At the same time, there are plenty of high quality and interesting news materials in the hands of local news media. They often have alternate information sources, inside stories, and alternative views. However, because of inefficient AOI, it is difficult to let foreign media know the existence of such materials. On one hand, local media loss the chance to increase revenue by selling their in-house materials overseas; on the other hand, they cannot enjoy alternative material sources and therefore unwilling strengthen the monopoly status of mega-agencies by relying heavily on them.

Because “a picture’s worth a thousand words,” multimedia news materials are the focus of current trend of media’s reporting practices. As compared with text, good multimedia news materials are often more trustworthy and generates a greater impact to readers. Although the spread of text-based news has been relatively straightforward, there is much difficulty in the proper spreading of multimedia news materials in the current practices. Further because of the costs of multimedia news materials and the technology involved in its searching, their spreading is often manual and tedious. This seriously affects AOI.

To solve these problems, this paper proposes a technical framework based on Web services. We explain how it can enhance AOI and help regional news media open new business opportunities by engaging them into the news agency market. We explore various approaches to make use of this infrastructure to improve business practices in the news industry as well as enable other organizations or even individuals to participate in news distribution. This all help the development of democracy through AOI and freedom of news distribution. We further analyze the possible difficulties to the implementation and suggested ways to alleviate the difficulties.

In the rest of this paper, section 2 introduces the current business model of the news business and points out the existing problems. Section 3 details now Web services and a bunch of related technologies enable our proposed implementation framework. Section 4 discusses the applicability of our approach and how some possible barriers could be overcome. Section 5 concludes the paper with some directions of future research.

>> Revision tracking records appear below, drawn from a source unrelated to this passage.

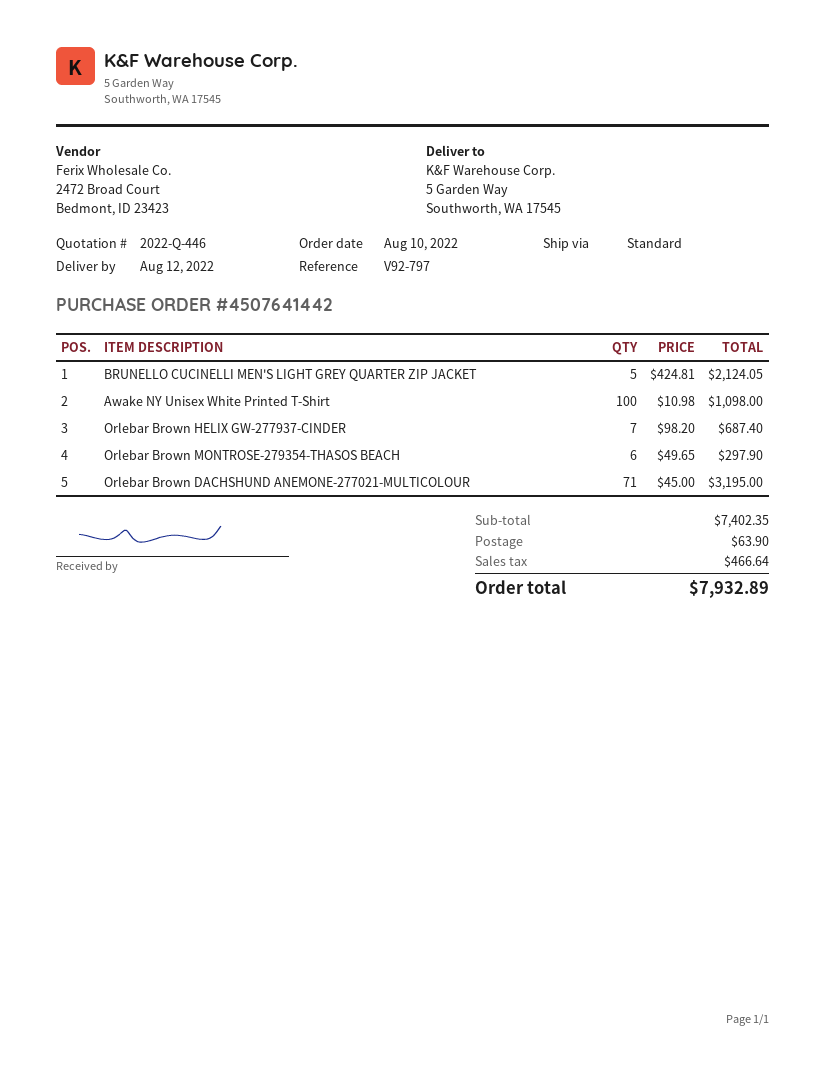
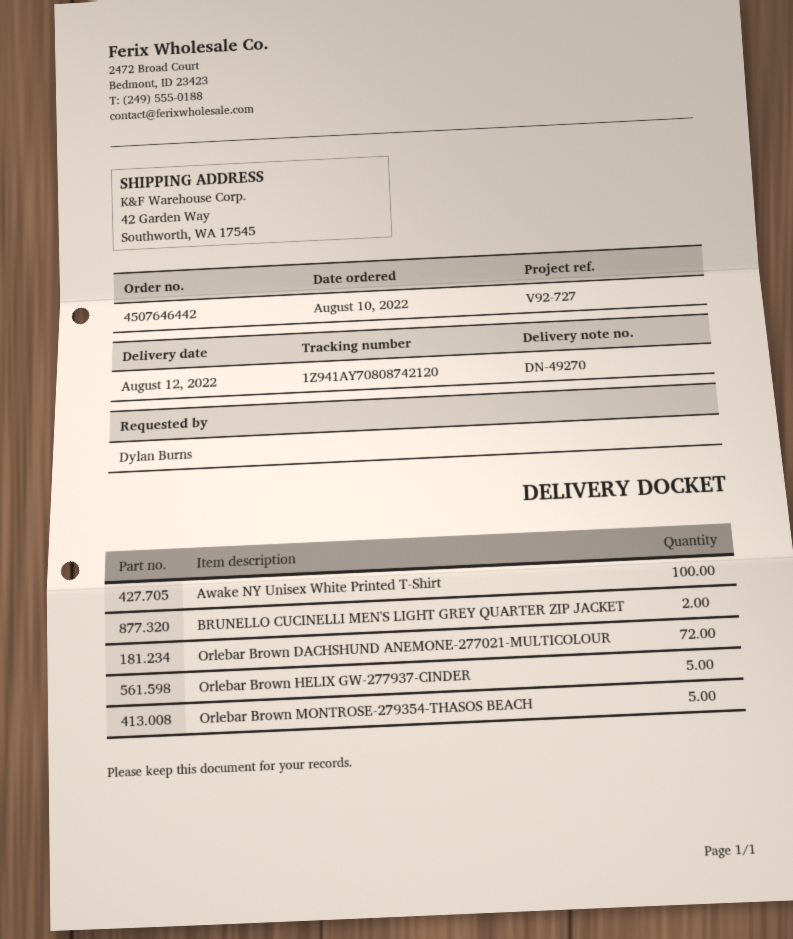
order number: 4507641442 -> 4507646442
reference: V92-797 -> V92-727
ship to: 5 Garden Way, Southworth, WA 17545 -> 42 Garden Way, Southworth, WA 17545
BRUNELLO CUCINELLI MEN'S LIGHT GREY QUARTER ZIP JACKET: 5 -> 2
Orlebar Brown HELIX GW-277937-CINDER: 7 -> 5
Orlebar Brown MONTROSE-279354-THASOS BEACH: 6 -> 5
Orlebar Brown DACHSHUND ANEMONE-277021-MULTICOLOUR: 71 -> 72

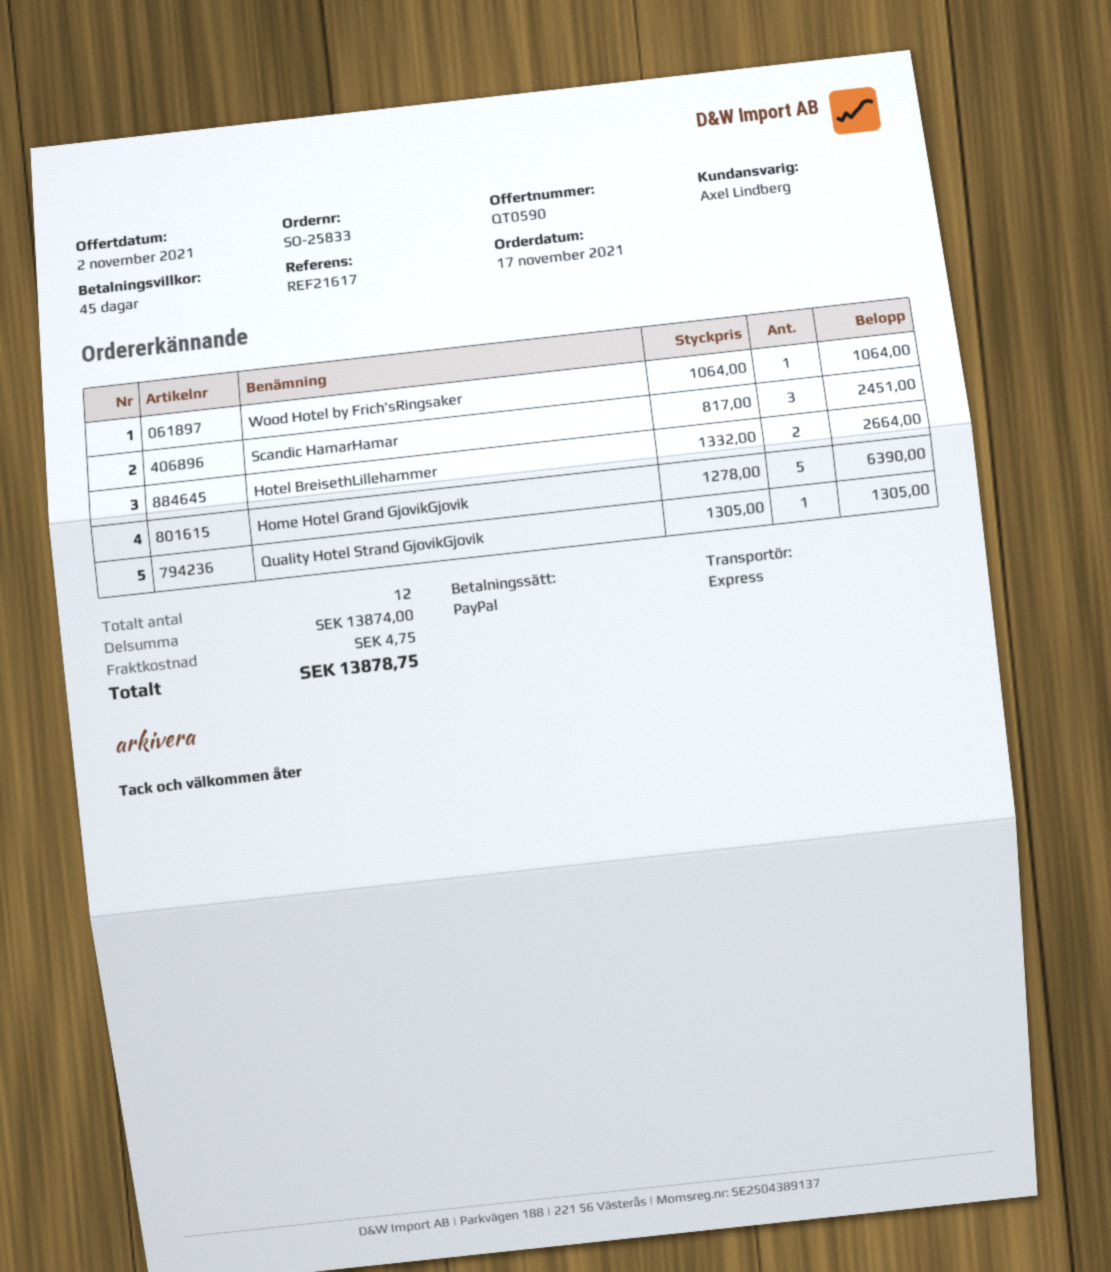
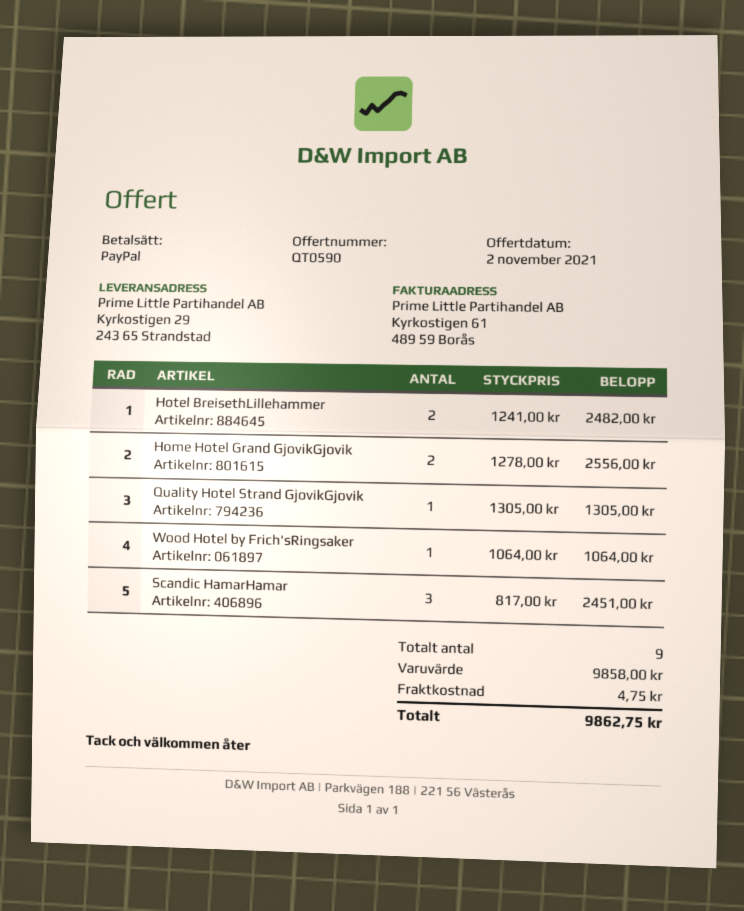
Hotel BreisethLillehammer: 2 x 1332.00 = 2664.00 -> 2 x 1241.00 = 2482.00
Home Hotel Grand GjovikGjovik: 5 x 1278.00 = 6390.00 -> 2 x 1278.00 = 2556.00
total quantity: 12 -> 9
subtotal: 13874.00 -> 9858.00
total: 13878.75 -> 9862.75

2. Background and Related Work

In modern history, we see that information technologies have contributed significantly to political and social changes. Along with the advancement of information technologies and improvement of AOI, the traditional division of governments between the left and the right has changed over years. Soviet socialism collapsed in Eastern Europe and Russia because, as Shane [4] argues, these countries could not maintain state monopoly of information in face of challenges of information flows enabled by new technologies. Mainland China faced the same challenges. Their response was an abrupt reform to change from Soviet socialism into market-oriented socialism that could better adapt to information flows [5]. At the same time there emerged an entirely new form of governance called Non-Governmental Organization (NGO). NGOs are loose affiliations of people based on special interests such as environmentalism and human rights. Examples of NGO include Greenpeace and Human Rights. There is a huge variety and density of such third-sector groups in the world today, benefiting from the inexpensive information technologies [6] as well as AOI. Although NGOs cannot create institutions that anyone would call a government, they do have the power to constrain companies and governments from taking actions that harm the interests of the poor and the environment or adversely affect the development of democracy. The following subsections discuss how information technologies help the mass media and the information spreading channels.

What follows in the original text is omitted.